Topps announced this morning that its board of directors has accepted a $385.4 million takeover offer from a buyout group headed by Michael Eisner, the former chief executive of The Walt Disney Co.
The deal still faces regulatory approval and a vote by Topps shareholders, but is expected to be closed later this year. The company also said it “intends to solicit superior proposals from third parties during the next 40 days.”
The buyout group, which includes The Tornante Co. LLC, founded by Eisner, and the Chicago-based private quity firm Madison Dearborn Partners LLC, has agreed to pay $9.75 for each Topps shares, which represents a premium of 9.4 percent over the stock’s Monday closing pricing of $8.91 on the Nasdaq Stock Exchange.
“This will be a change in ownership, not a change in direction,” Topps chairman and CEO Arthur Shorin said in a statement. The sale would mark the end of nearly 70 years of Shorin family involvement in the company.
Topps was founded as a chewing gum company in 1938 by Abram, Ira, Philip and Joseph Shorin. Arthur Shorin, 71, is the son of Joseph Shorin.

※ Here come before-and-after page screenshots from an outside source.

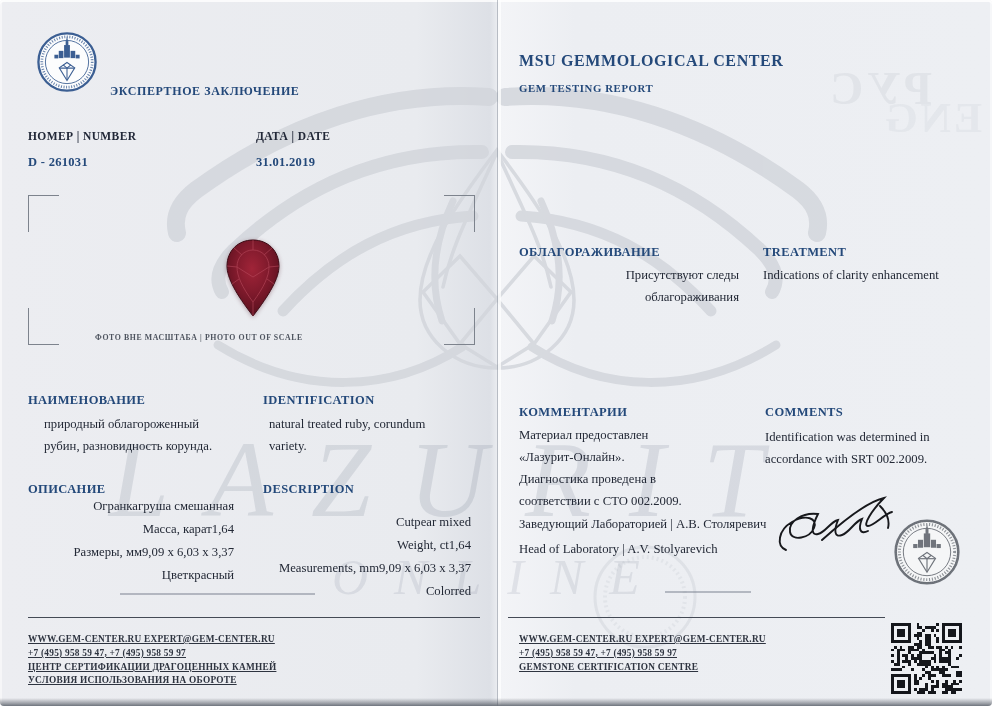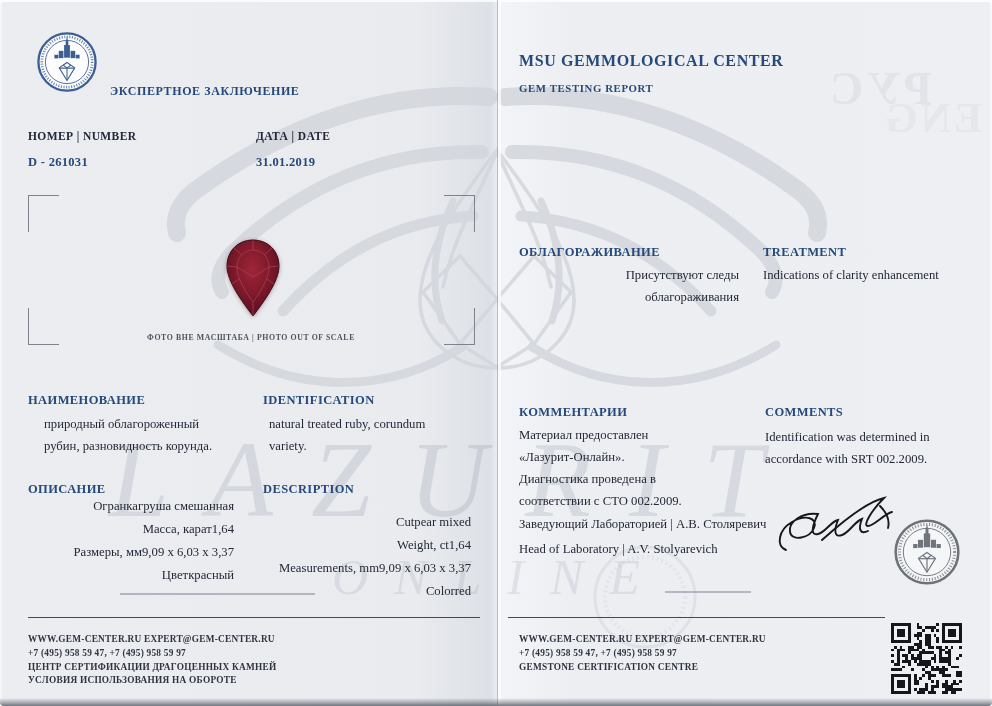--- a/index.html
+++ b/index.html
@@ -21,7 +21,7 @@
   .spec-table{display:block;}
   .spec-row{display:flex;justify-content:flex-end;align-items:baseline;height:23px;font-size:12.7px;color:#232936;}
   .spec-row .cell-value{text-align:right;}
-  .caption{font-size:7.8px;font-weight:bold;letter-spacing:.6px;color:#4d535e;text-align:center;}
+  .caption{font-size:7.8px;font-weight:bold;letter-spacing:.6px;color:#4d535e;}
   .footer-block{font-size:9.3px;font-weight:bold;letter-spacing:.25px;color:#2e3440;line-height:13.8px;}
   .rule{background:#444a55;height:1px;}
   .wm-dash{background:rgba(110,118,132,.45);height:1.5px;}

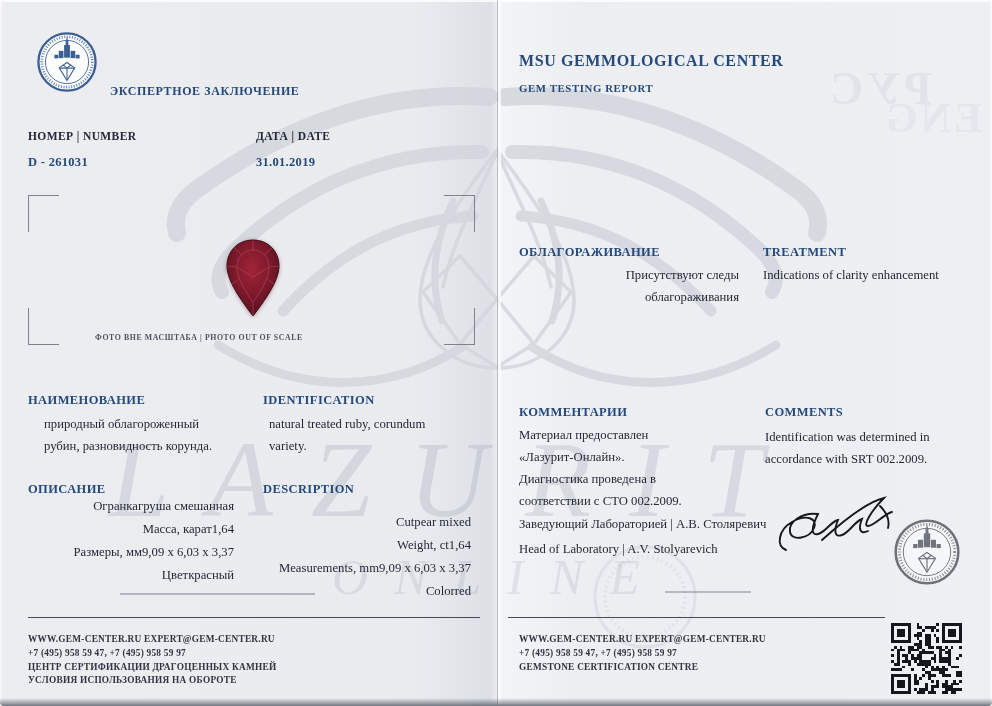--- a/index.html
+++ b/index.html
@@ -22,7 +22,7 @@
   .spec-row{display:flex;justify-content:flex-end;align-items:baseline;height:23px;font-size:12.7px;color:#232936;}
   .spec-row .cell-value{text-align:right;}
   .caption{font-size:7.8px;font-weight:bold;letter-spacing:.6px;color:#4d535e;}
-  .footer-block{font-size:9.3px;font-weight:bold;letter-spacing:.25px;color:#2e3440;line-height:13.8px;}
+  .footer-block{font-size:9.3px;font-weight:bold;letter-spacing:.25px;color:#2e3440;line-height:13.8px;text-decoration:underline;}
   .rule{background:#444a55;height:1px;}
   .wm-dash{background:rgba(110,118,132,.45);height:1.5px;}
   .corner{position:absolute;border-color:#7d838d;border-style:solid;width:30px;height:36px;}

Topps became a public company in 1972 but returned to private ownership when it was acquired in a leveraged buyout led by Forstmann Little & Company in 1984. The Shorins maintained control of the company in that deal, however. Topps went public again in 1987.
There had been speculation for the past couple of years that Topps might be for sale, but it had been widely believed that the company’s candy division would be the best candidate for a sale. It was expected most suitors for the candy division would not have wanted to acquire the sports card division.
The deal ends two years of wrangling over the direction of the company, a debate that was ignited by a group called Pembridge Capital Management. In 2005, Pembridge attempted to start a proxy battle for control of the company, but backed off when Topps agreed to hire Lehman Brothers to explore the sale of its candy division. Later in 2005, Topps announced it was no longer actively looking to sell its candy unit because it had not received any suitable offers.
That move angered the Pembridge executives, and they resumed their proxy battle efforts. Those efforts appeared to be coming to a head last July, when Pembridge proposed three nominees to the Topps board, criticizing the company’s current management and claiming Topps had not done enough to maximize the value of the company. Just hours before the company’s annual shareholders meeting, the two sides reached a compromise: Topps agreed to let three Pembridge executives have seats on the company’s board of directors, but Shorin retained his place on the board, and the board expanded from nine seats to 10 – a move that mitigated some of Pembridge’s possible influence.
Interestingly, those three Pembridge seats all voted against accepting the deal from the Eisner group. Meanwhile, all seven board members selected by Topps voted to accept the offer.
As part of the deal, Shorin will retire from an executive position within 60 days after the sale has closed but will remain as a consultant.
None of Topps’ licensing agreements with the various sports card licensing bodies automatically transfer to new ownership.
Eisner stepped down in 2005 after more than two decades as chief executive of Disney, the entertainment and media company that owns theme parks, movie studios and the ABC, Disney and ESPN television networks.